“All that surrounds me is rage and beauty is contained within”, for fury and the sense of the Universe is one we truly can never witness fully but we can imagine, we can see the stars unravel, the sea collide as Shakespeare’s Tempest and the starting of the storm that comes when the blood begins to boil because we have the ability to imagine, to observe and remain the bystander on the shore looking up at our own Sun and wonder just how fortunate we are to be alive when it burns so well but how doomed we are knowing the rage around us, the fire in our bones is slowly running out and that it is only fear driving us on.
To glare upon Neil McChystal’s La Mer is to feel powerless but beguiled by the inevitable, a scathing rebuke felt by the innocent but one secretly enjoyed as one who seeks the comfort of the whip and chains but otherwise lives a pious life.

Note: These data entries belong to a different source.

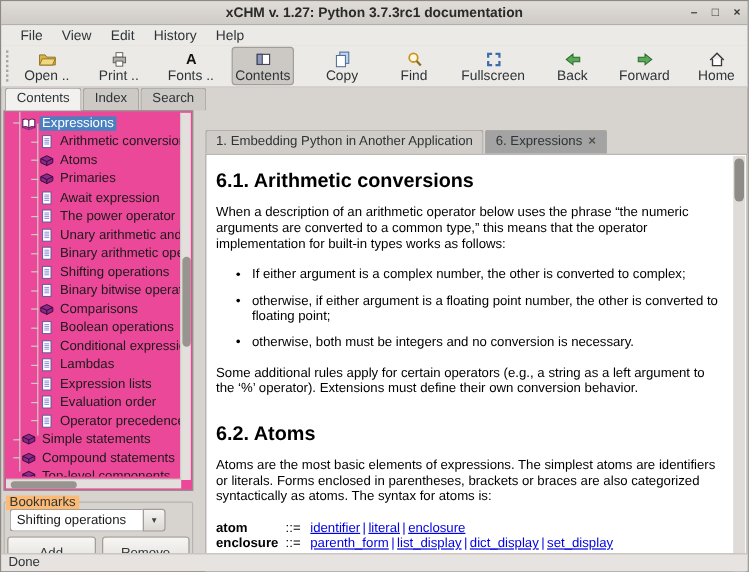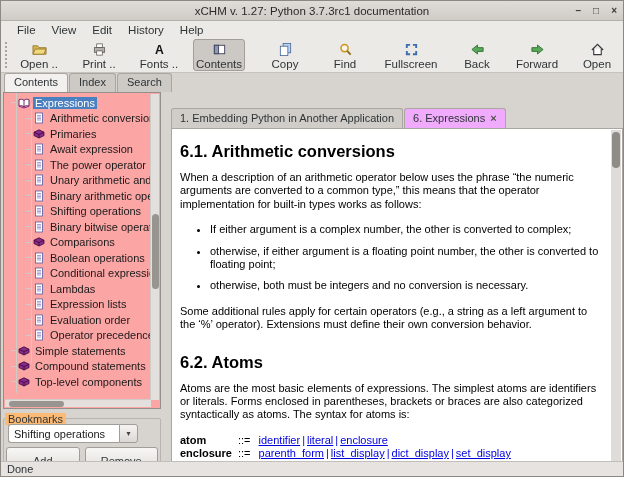"xCHM v. 1.27: Python 3.7.3rc1" .title { font-weight: normal -> bold }
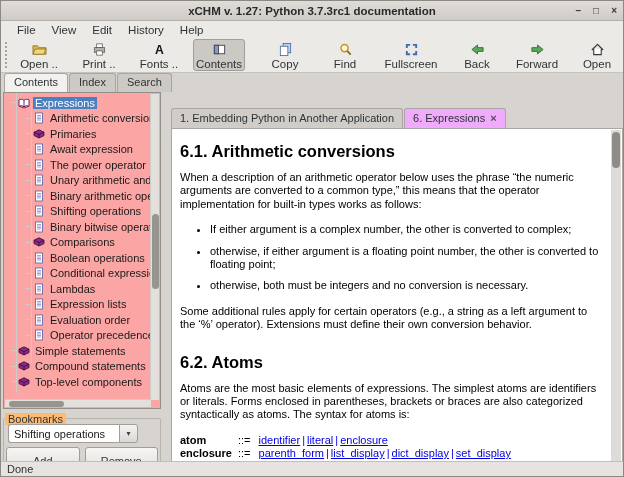"Open" span.tlbl { text: Open -> Home }
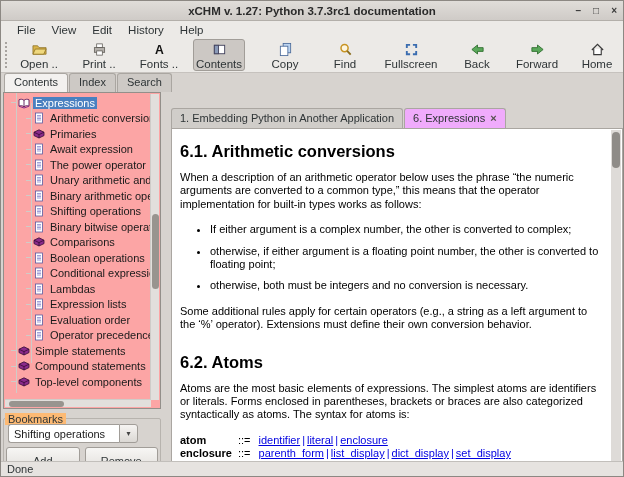"Expressions" .tree-wrap { background: #fca5a5 -> #ec4899 }
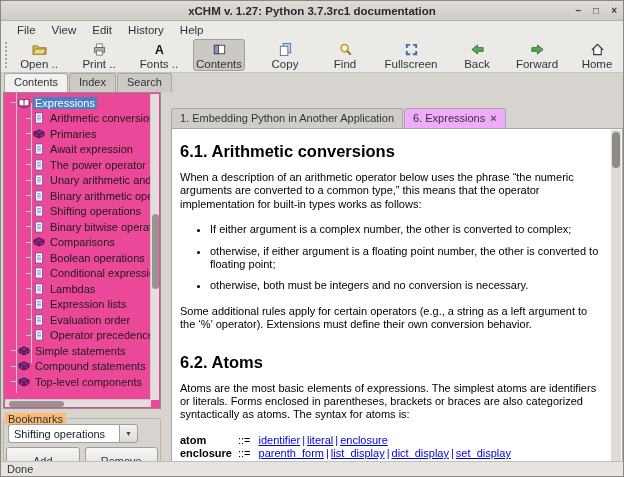"6. Expressions" .dtab.active { background: #f0abfc -> #a3a3a3 }
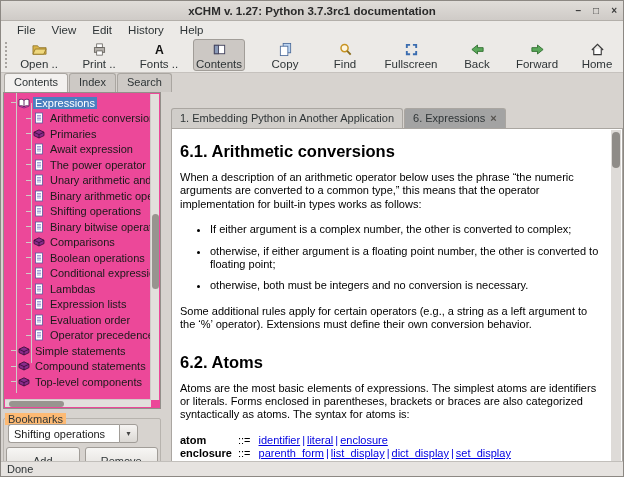"Atoms" div.trow { html: none -> <div> <span></span> <svg> <use></use> </svg> <span>Atoms</span> </div> }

Inspired by Debussy’s La mer, the glare is apt, for one does not look upon the Sun and the impending crash of waves in a tsunami effect as anything but awe, intrigue and fear of what these powerful natural states can bring and yet with a third of the painting dedicated to the blood red, a gathering echo from the first two sections of the painting, the human state of anger infecting the natural world, what the viewer may see is the unavoidability of Man’s wrath contributing to the sea of troubles.

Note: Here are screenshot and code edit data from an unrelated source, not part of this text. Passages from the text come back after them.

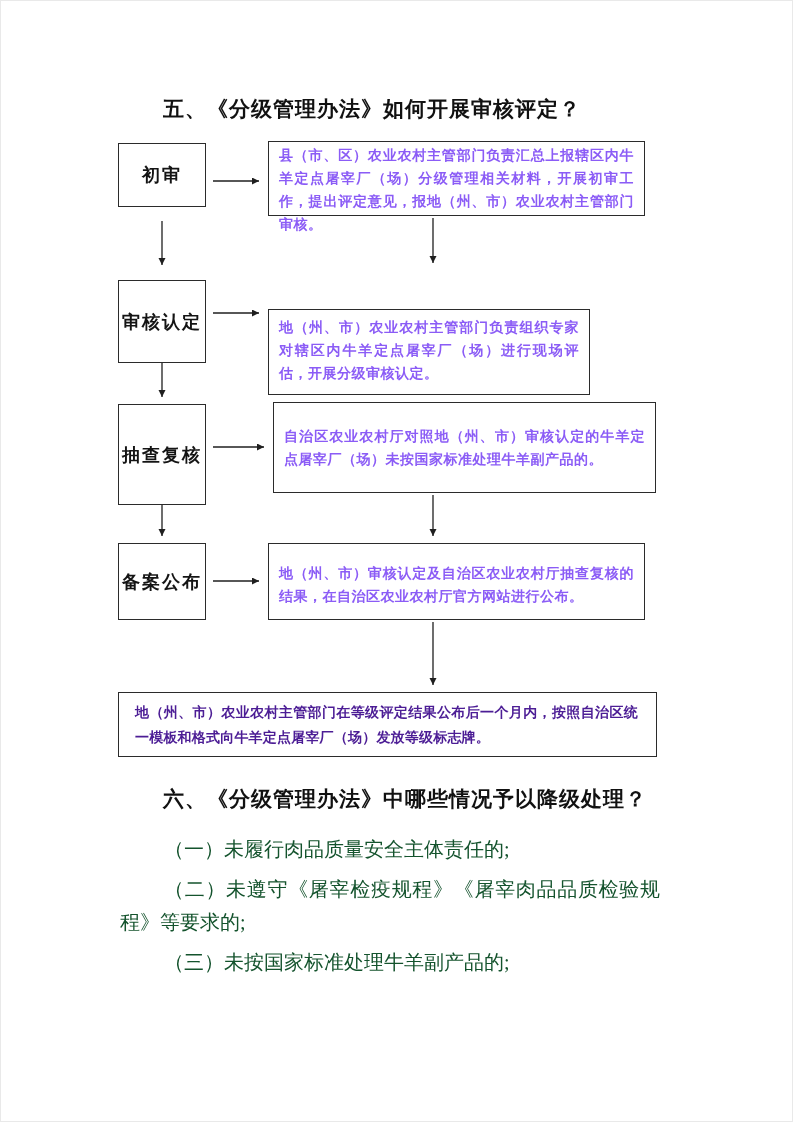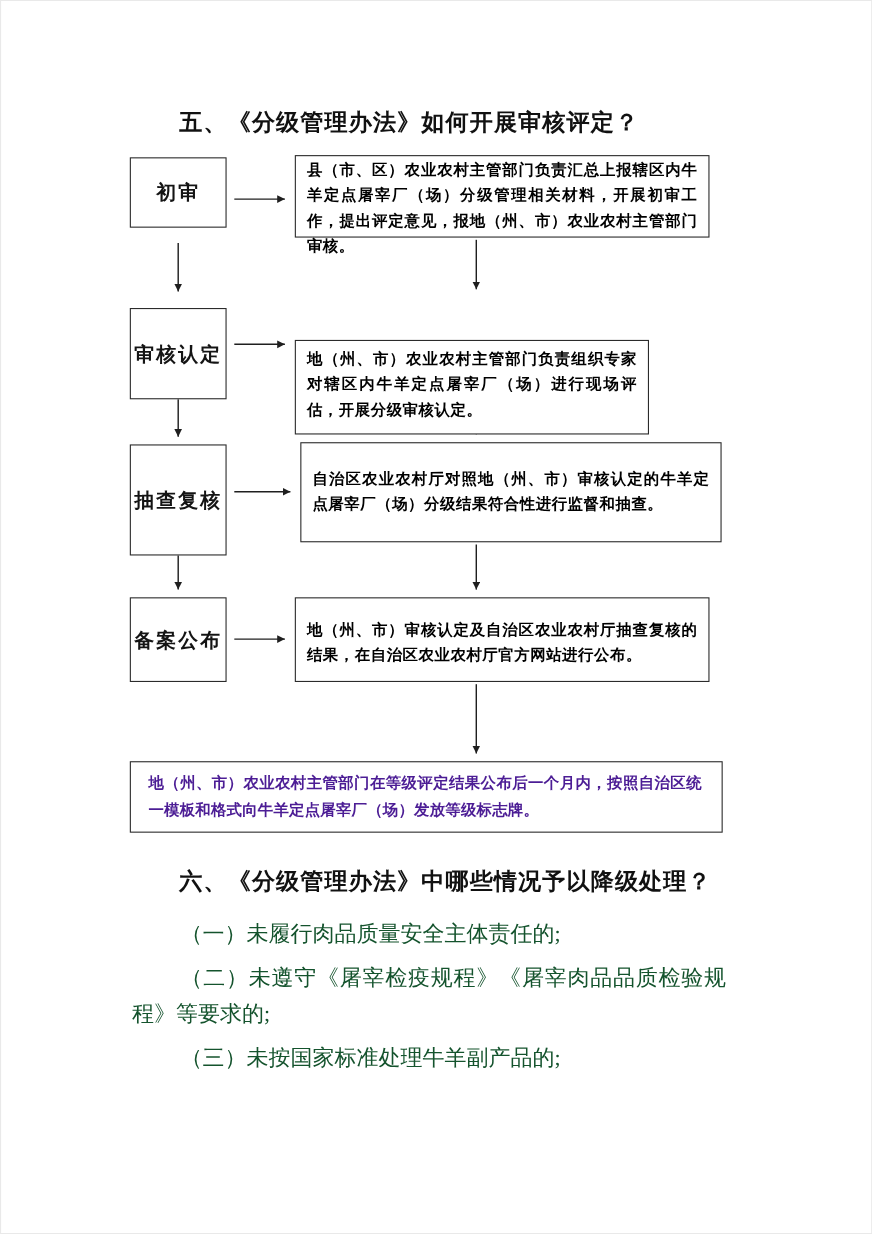"五、《分级管理办法》如何开展审核评定？" .heading { font-family: Liberation Serif, serif -> Liberation Mono, monospace }
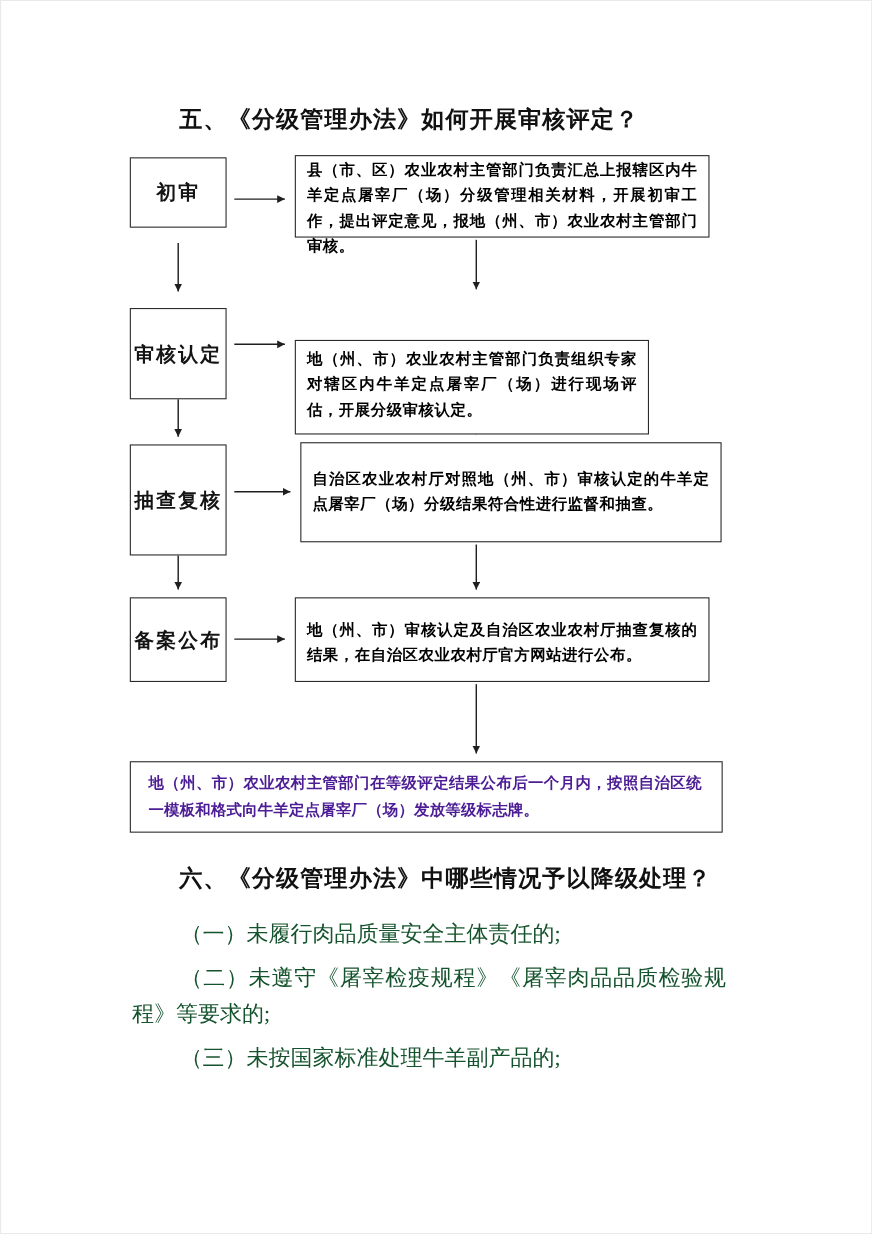"县（市、区）农业农村主管部门负责汇总上报辖区内牛羊定点屠宰厂（场）分级管理相关材" .descbox { color: #000000 -> #8b5cf6 }
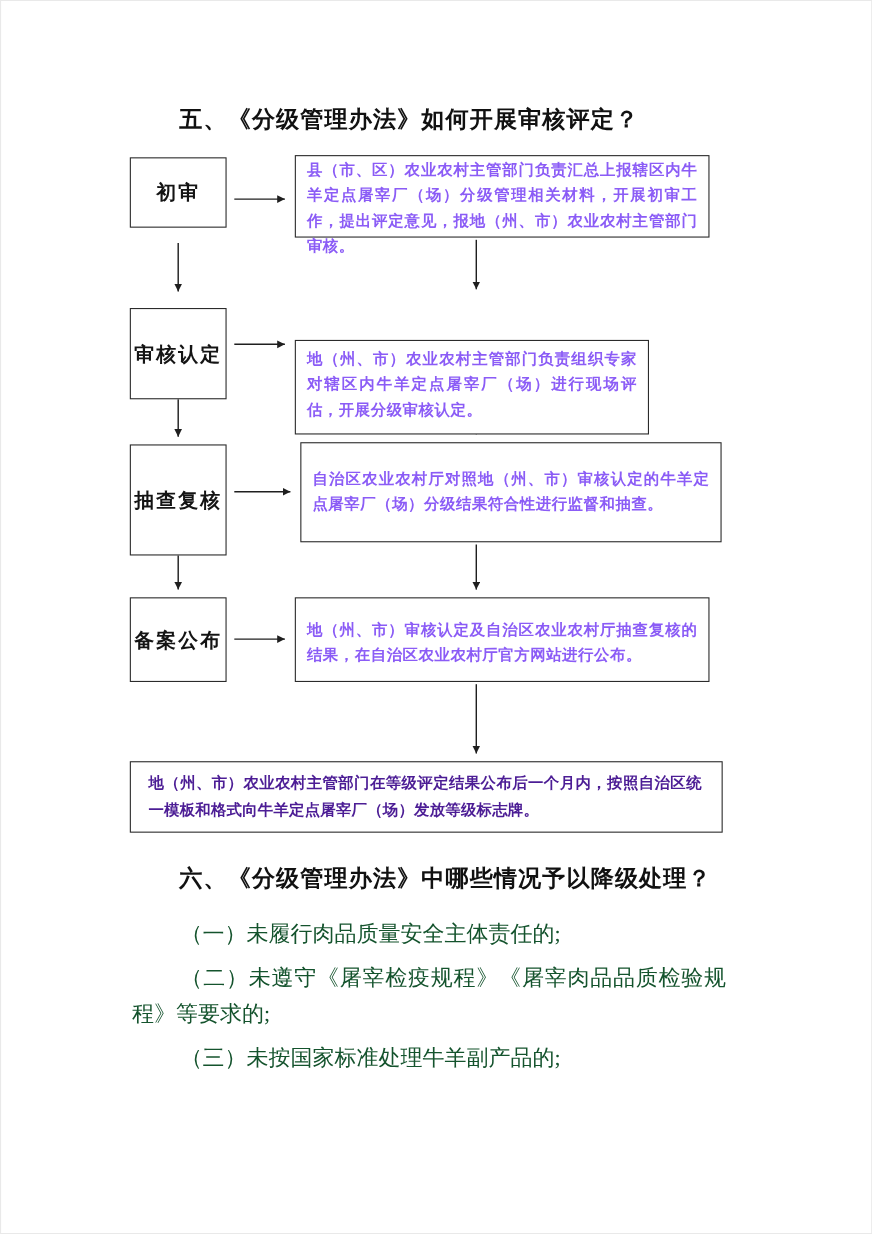"自治区农业农村厅对照地（州、市）审核认定的牛羊定点屠宰厂（场）分级结果符合性进行" span { text: 分级结果符合性进行监督和抽查 -> 未按国家标准处理牛羊副产品的 }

One must glare but one must also appreciate fully the artist’s intentions, the sense of fury but also the peace that ensues, for whilst nature is inescapable for the time we have on Earth, it can be looked upon as the most beautiful moment we can hope to see, that unlike art, music or even poetry, what you see at the moment cannot be passed down and preserved like family silver or the antique clock; it can only ever be imagined.
Neil McChystal’s La Mer is an energetic piece of art, it captures the moment of the clashing of three states of fury and the beauty that can be found in such passion; a sense of looking upon the universe and knowing that in the end what we do is but a brief glimpse that will eventually leave the world in a breathless undertow.